**MATERIAL PROVIDED**
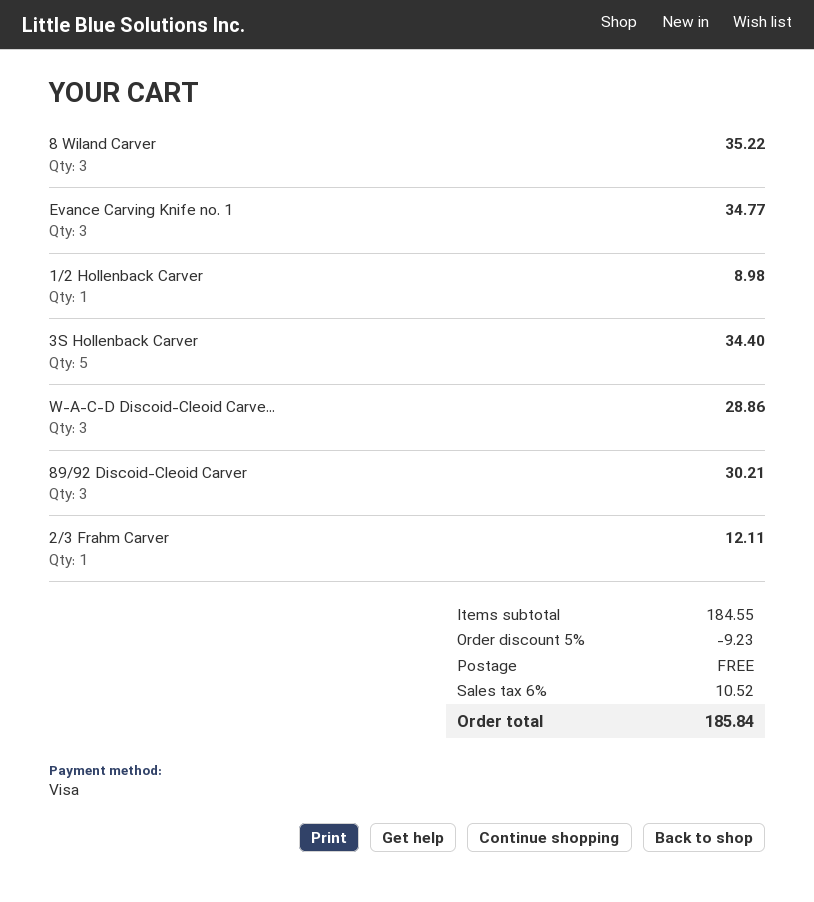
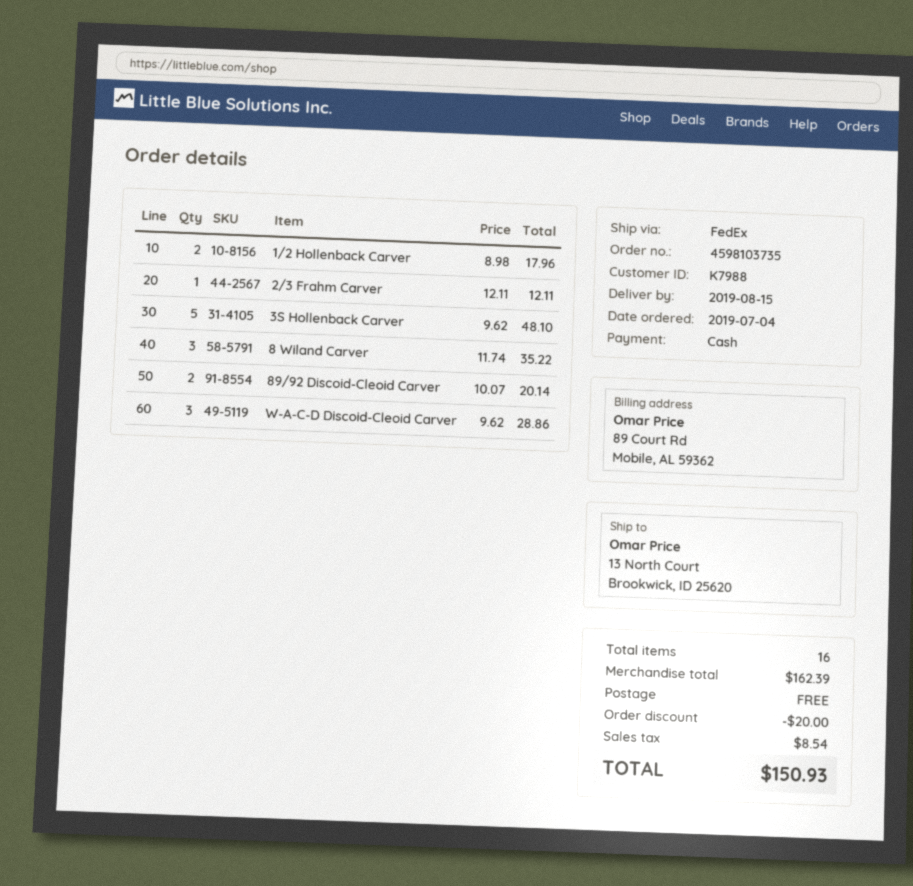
payment method: Visa -> cash
Evance Carving Knife no. 1: 3 for 34.77 -> none
1/2 Hollenback Carver: 1 for 8.98 -> 2 for 17.96
3S Hollenback Carver: 5 for 34.40 -> 5 for 48.10
89/92 Discoid-Cleoid Carver: 3 for 30.21 -> 2 for 20.14
subtotal: 184.55 -> 162.39
discount: 9.23 -> 20.00
tax: 10.52 -> 8.54
total: 185.84 -> 150.93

**HOW TO COMPLETE THIS TASK**
Only the lines from the one holding "89/92 Discoid-Cleoid Carver: 3" through the final line of the entries, both included, should be given again, word for word.

**REPLY TO THE EXERCISE**
89/92 Discoid-Cleoid Carver: 3 for 30.21 -> 2 for 20.14
subtotal: 184.55 -> 162.39
discount: 9.23 -> 20.00
tax: 10.52 -> 8.54
total: 185.84 -> 150.93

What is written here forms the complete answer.